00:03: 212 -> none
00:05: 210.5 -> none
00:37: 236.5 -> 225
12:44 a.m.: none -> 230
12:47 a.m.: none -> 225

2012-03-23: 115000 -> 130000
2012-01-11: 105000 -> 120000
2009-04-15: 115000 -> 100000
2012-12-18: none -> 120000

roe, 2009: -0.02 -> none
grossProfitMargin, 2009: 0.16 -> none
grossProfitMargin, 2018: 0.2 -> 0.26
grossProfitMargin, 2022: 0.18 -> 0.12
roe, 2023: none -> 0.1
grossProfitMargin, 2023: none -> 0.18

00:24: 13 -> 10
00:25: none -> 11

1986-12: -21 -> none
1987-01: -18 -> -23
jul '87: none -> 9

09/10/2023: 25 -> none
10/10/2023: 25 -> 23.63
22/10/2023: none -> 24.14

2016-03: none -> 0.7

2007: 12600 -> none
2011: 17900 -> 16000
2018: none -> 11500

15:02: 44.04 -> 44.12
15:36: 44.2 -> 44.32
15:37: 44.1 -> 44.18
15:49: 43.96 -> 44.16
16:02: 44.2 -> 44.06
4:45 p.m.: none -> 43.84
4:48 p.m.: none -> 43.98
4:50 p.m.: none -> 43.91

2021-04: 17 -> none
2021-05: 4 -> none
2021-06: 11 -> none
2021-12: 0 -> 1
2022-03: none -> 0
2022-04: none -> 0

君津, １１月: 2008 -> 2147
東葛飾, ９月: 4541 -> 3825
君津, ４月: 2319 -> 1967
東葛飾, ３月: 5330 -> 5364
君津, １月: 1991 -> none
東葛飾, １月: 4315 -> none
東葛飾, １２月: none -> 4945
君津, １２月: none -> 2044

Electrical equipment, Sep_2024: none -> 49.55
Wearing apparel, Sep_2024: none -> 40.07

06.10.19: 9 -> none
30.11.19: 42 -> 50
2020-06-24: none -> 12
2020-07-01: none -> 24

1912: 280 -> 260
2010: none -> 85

◆ ◆ ◆ ◆ ◆ ◆ ◆

**WHAT IS NEEDED:** Your task is to repeat every entry exactly.

**ANSWER SPACE:**
00:03: 212 -> none
00:05: 210.5 -> none
00:37: 236.5 -> 225
12:44 a.m.: none -> 230
12:47 a.m.: none -> 225

2012-03-23: 115000 -> 130000
2012-01-11: 105000 -> 120000
2009-04-15: 115000 -> 100000
2012-12-18: none -> 120000

roe, 2009: -0.02 -> none
grossProfitMargin, 2009: 0.16 -> none
grossProfitMargin, 2018: 0.2 -> 0.26
grossProfitMargin, 2022: 0.18 -> 0.12
roe, 2023: none -> 0.1
grossProfitMargin, 2023: none -> 0.18

00:24: 13 -> 10
00:25: none -> 11

1986-12: -21 -> none
1987-01: -18 -> -23
jul '87: none -> 9

09/10/2023: 25 -> none
10/10/2023: 25 -> 23.63
22/10/2023: none -> 24.14

2016-03: none -> 0.7

2007: 12600 -> none
2011: 17900 -> 16000
2018: none -> 11500

15:02: 44.04 -> 44.12
15:36: 44.2 -> 44.32
15:37: 44.1 -> 44.18
15:49: 43.96 -> 44.16
16:02: 44.2 -> 44.06
4:45 p.m.: none -> 43.84
4:48 p.m.: none -> 43.98
4:50 p.m.: none -> 43.91

2021-04: 17 -> none
2021-05: 4 -> none
2021-06: 11 -> none
2021-12: 0 -> 1
2022-03: none -> 0
2022-04: none -> 0

君津, １１月: 2008 -> 2147
東葛飾, ９月: 4541 -> 3825
君津, ４月: 2319 -> 1967
東葛飾, ３月: 5330 -> 5364
君津, １月: 1991 -> none
東葛飾, １月: 4315 -> none
東葛飾, １２月: none -> 4945
君津, １２月: none -> 2044

Electrical equipment, Sep_2024: none -> 49.55
Wearing apparel, Sep_2024: none -> 40.07

06.10.19: 9 -> none
30.11.19: 42 -> 50
2020-06-24: none -> 12
2020-07-01: none -> 24

1912: 280 -> 260
2010: none -> 85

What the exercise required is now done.